Chief Executive David Perry, 44, who founded Gaikai in 2009, said he is going back and forth with at least 20 major companies over a licensing contract.
Like larger rival OnLive, Gaikai -- a Japanese term for open ocean -- streams game content directly to any internet connected device, without the need for additional hardware like a console or a graphics processor.
OnLive, backed by AT&T, Time Warner's venture capital arm, Taiwan's HTC Corp and others, offers annual subscription based games in the United States and is expected to launch in Britain later this year.
Gaikai has licenses for most of EA's game catalog and has signed with Wal-Mart to stream games on the retailer's web store. The company charges video game publishers based on minutes of game play on its network.
We're building a content distribution company here, like Akamai -- but how we're different is that the technology is bi-directional. It's data being sent and received constantly, Perry said in a telephone interview.
The market share of console games is forecast to shrink to 39 percent by 2014 from 61 percent in 2009, according to research from broker ThinkEquity, as gamers shift to online and mobile games.
ThinkEquity estimates the global online games market will grow around 9 percent a year, to almost $17 billion by 2014.
The consoles people are playing on today are 5-6 years old, and those machines are not running the games fast at all, Perry said.
Sony's PlayStation 3 was launched in 2006, a year after Microsoft's Xbox 360. Both last year launched motion gaming extensions, but neither have announced plans for next-generation consoles.
These consoles are playing games at 30 frames per second (fps), which adds to the latency. Gaikai's servers are running at 60 fps. We're using modern hardware and not 5-year-old hardware, Perry noted.
Today, playing a large title online is not convenient. 'World of Warcraft' has an average 30 clicks before users can get into the game play, whereas 'Farmville' has an average of two clicks, Perry said.
Our focus is on how to make these big games convenient for playing on a platform like Facebook
Aliso Viejo, California-based Gaikai also counts Akamai Technologies and rival Limelight Networks as early investors, and uses Limelight's data centers to house its servers.
When I was raising money for the company, the $1 million question was how to raise money for the servers and data centers. TriplePoint Capital signed up as an investor, so all the servers and hardware in the Gaikai network is bought by them, said Perry.

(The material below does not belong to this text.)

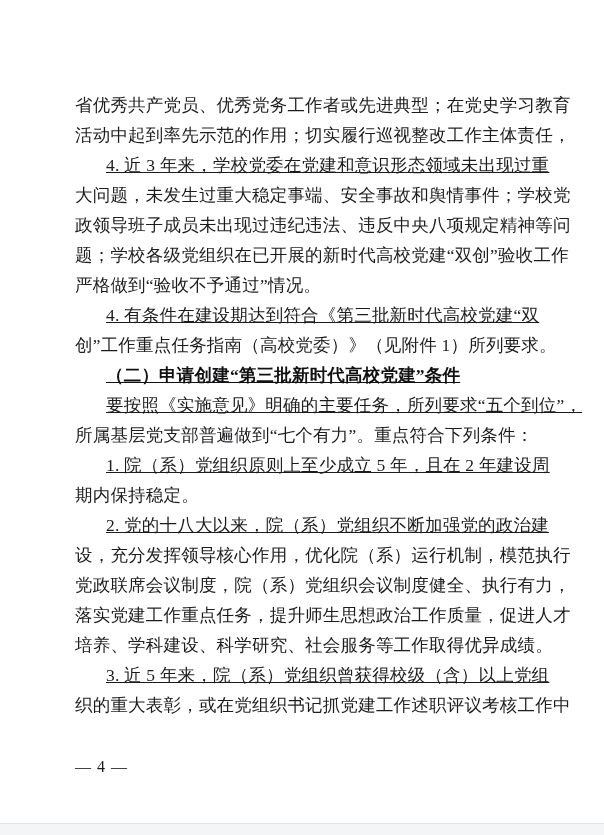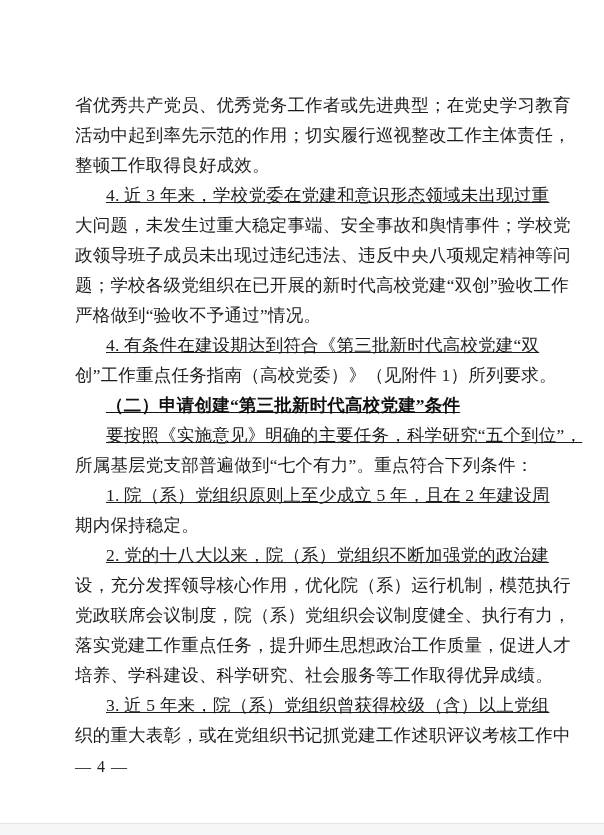"整顿工作取得良好成效。" div.line { html: <div>整顿工作取得良好成效。</div> -> none }
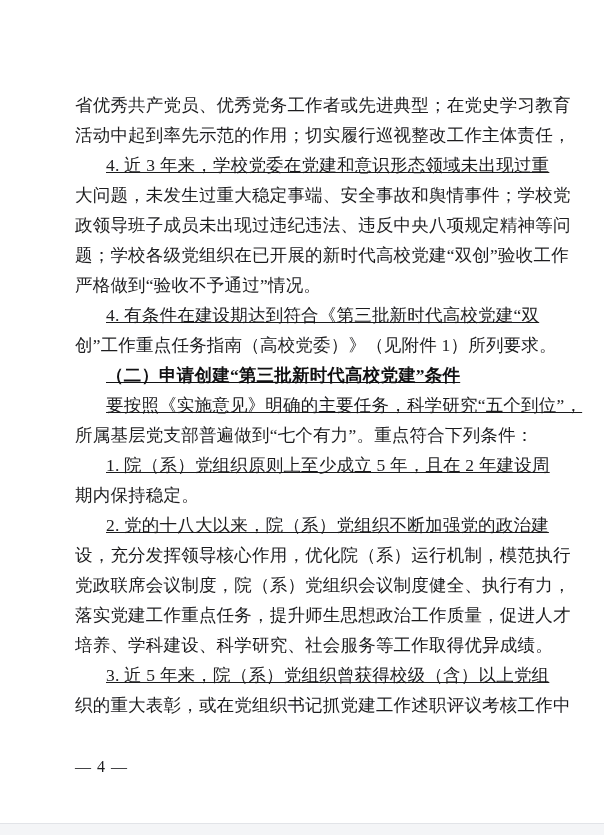"要按照《实施意见》明确的主要任务，科学研究“五个到位”，" div.line { text: 科学研究 -> 所列要求 }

TriplePoint, which was an early investor in both Facebook and YouTube, provides venture funding to technology start-ups, and financed Facebook's servers in its early years.
Gaikai expects to double the number of its data centers in the United States and Europe, to almost 50, inside a year.

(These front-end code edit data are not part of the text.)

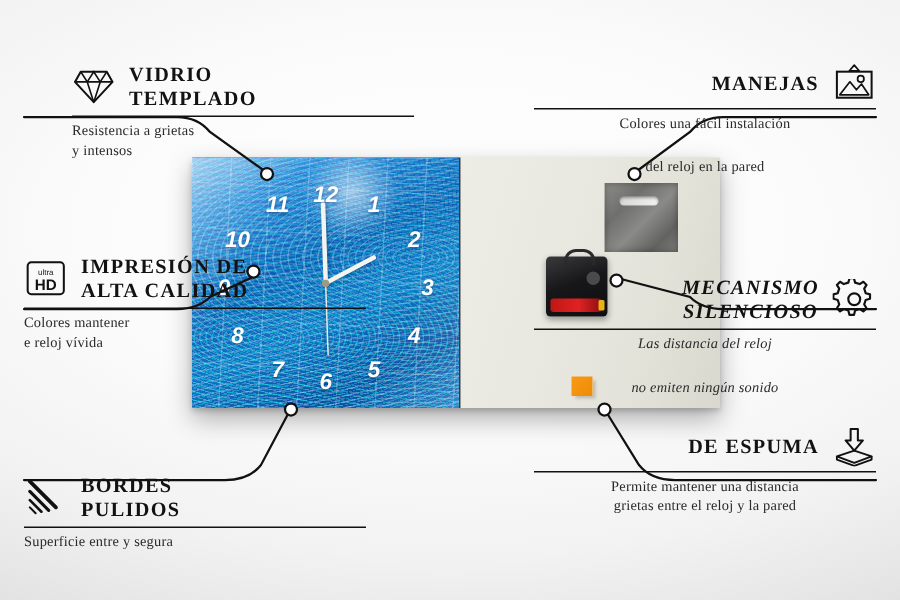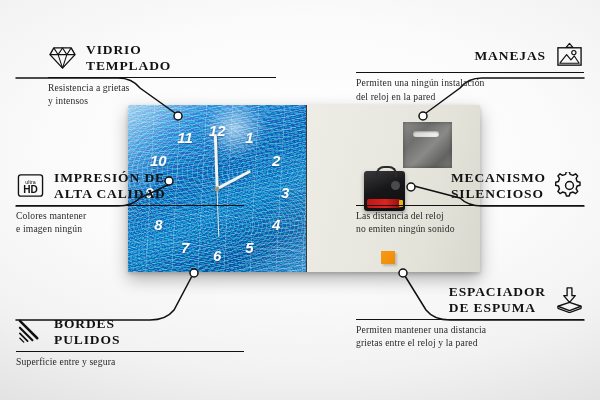"MANEJAS" .callout.right { text-align: left -> center }
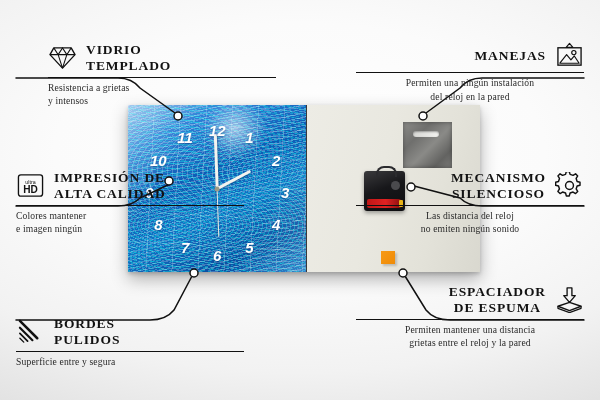"Permiten una ningún instalación" div.co-sub { text: Permiten una ningún -> Colores una fácil }
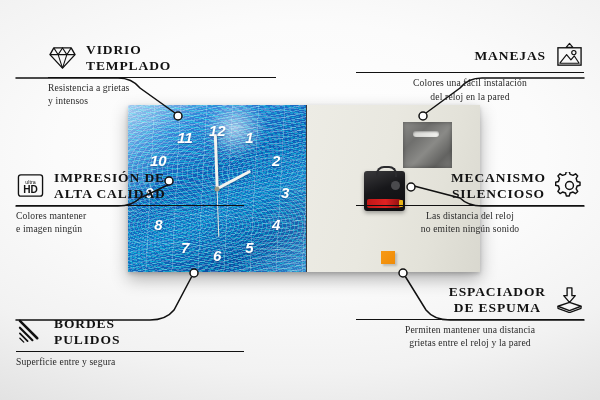"del reloj en la pared" div.co-sub { margin-top: 1px -> 16px }
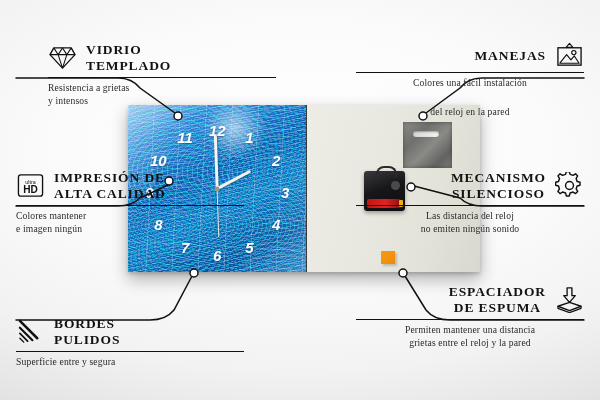"MECANISMO" div.callout { font-style: none -> italic; top: 170px -> 184px }
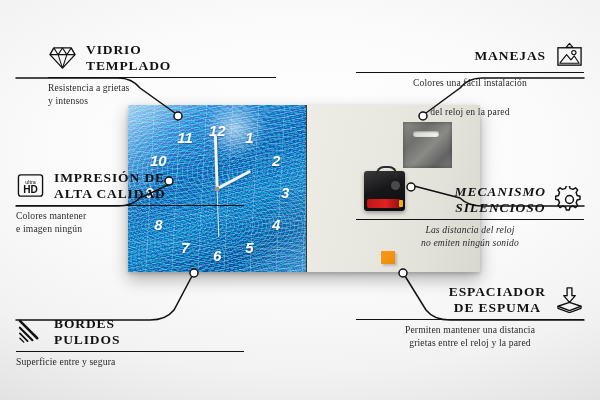"e imagen ningún" div.co-sub { text: imagen ningún -> reloj vívida }
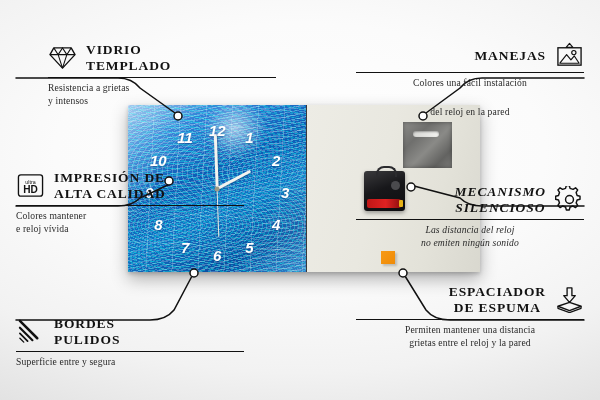"no emiten ningún sonido" div.co-sub { margin-top: 0 -> 16px }
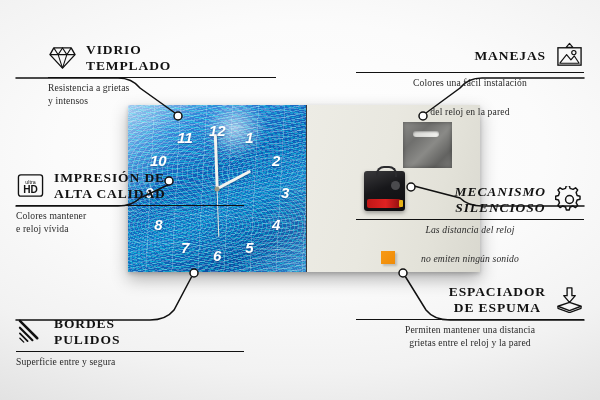"ESPACIADOR" div.co-title { html: <div>ESPACIADOR</div> -> none }
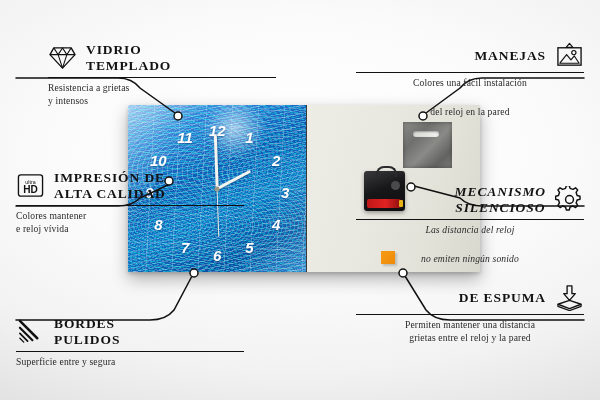"Permiten mantener una distancia" div.co-sub { text: Permiten -> Permite }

Perry, who developed his first video game as a 14-year-old in Ireland, predicts the Gaikai service will be running on most digital TVs next year, and is in talks with console makers for a similar service.
We have conducted tests on all major consoles, and will soon be announcing new deals.
Perry, who developed games such as 'Earthworm Jim' and founded the video game company Shiny Entertainment in 1993, sees the shift to the cloud -- technology that allows remote access to computing power and data over the internet -- as integral to video game sales.
Physical sales are dropping, and digital sales are picking up. If there's a console that doesn't use technology like this it will fall behind as it won't be using the capabilities of the internet.
When I started programing, games were in black and white and ran on 1k of memory. Then, suddenly, there were machines in the market with 16k of memory, and we couldn't imagine what to do with all that memory, Perry recalled.
It's clear that cloud gaming is in the crosshairs of every major technology company in the world.